What is needed:
Only the lines from the line containing "2020-01-15: 15 -> none" to the end of the records, both included, belong in the answer, copied exactly.

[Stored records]
>>
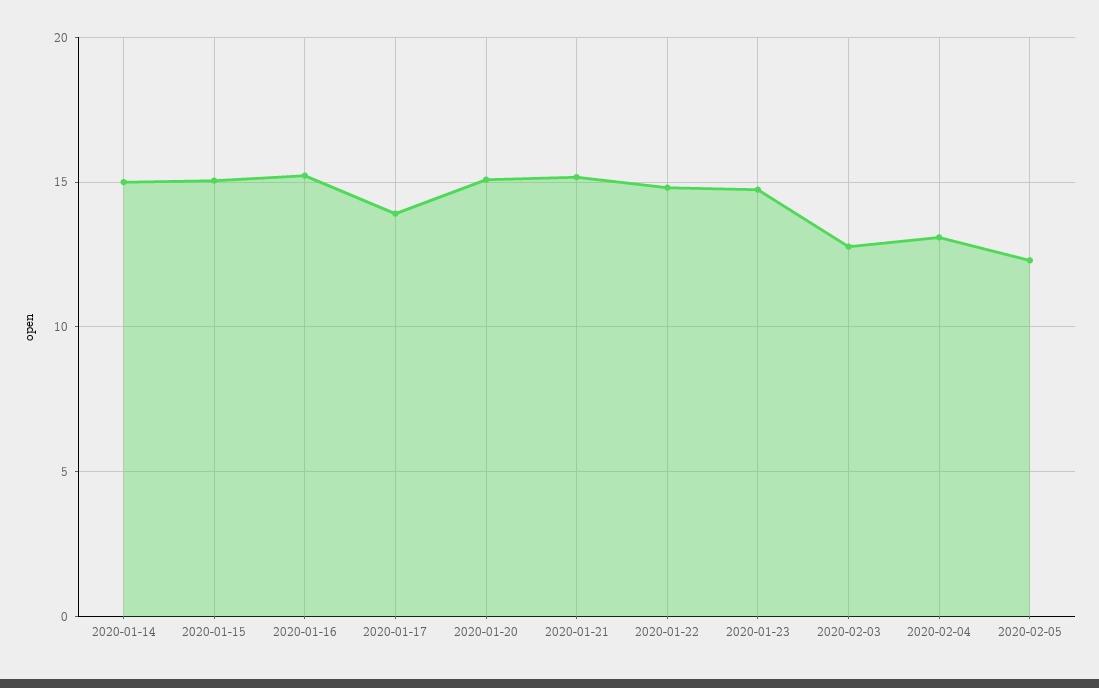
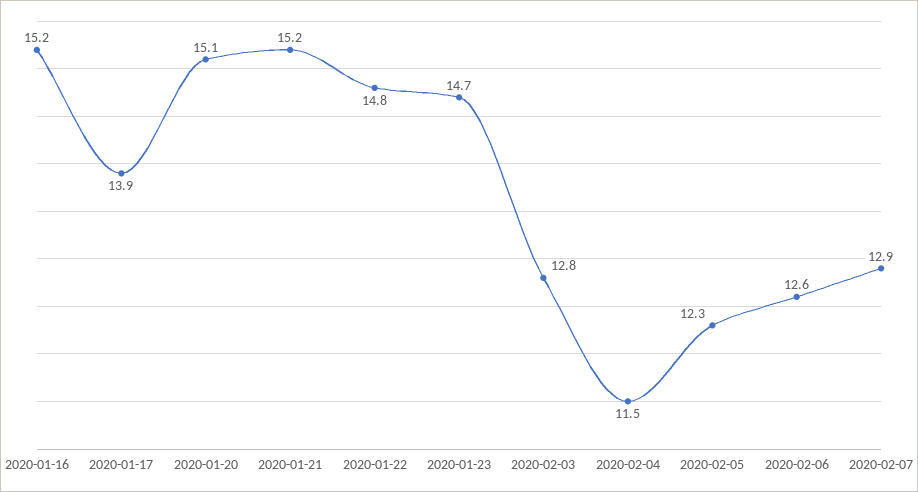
2020-01-14: 15 -> none
2020-01-15: 15 -> none
2020-02-04: 13 -> 11.5
2020-02-06: none -> 12.6
2020-02-07: none -> 12.9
<<
Response to this task:
2020-01-15: 15 -> none
2020-02-04: 13 -> 11.5
2020-02-06: none -> 12.6
2020-02-07: none -> 12.9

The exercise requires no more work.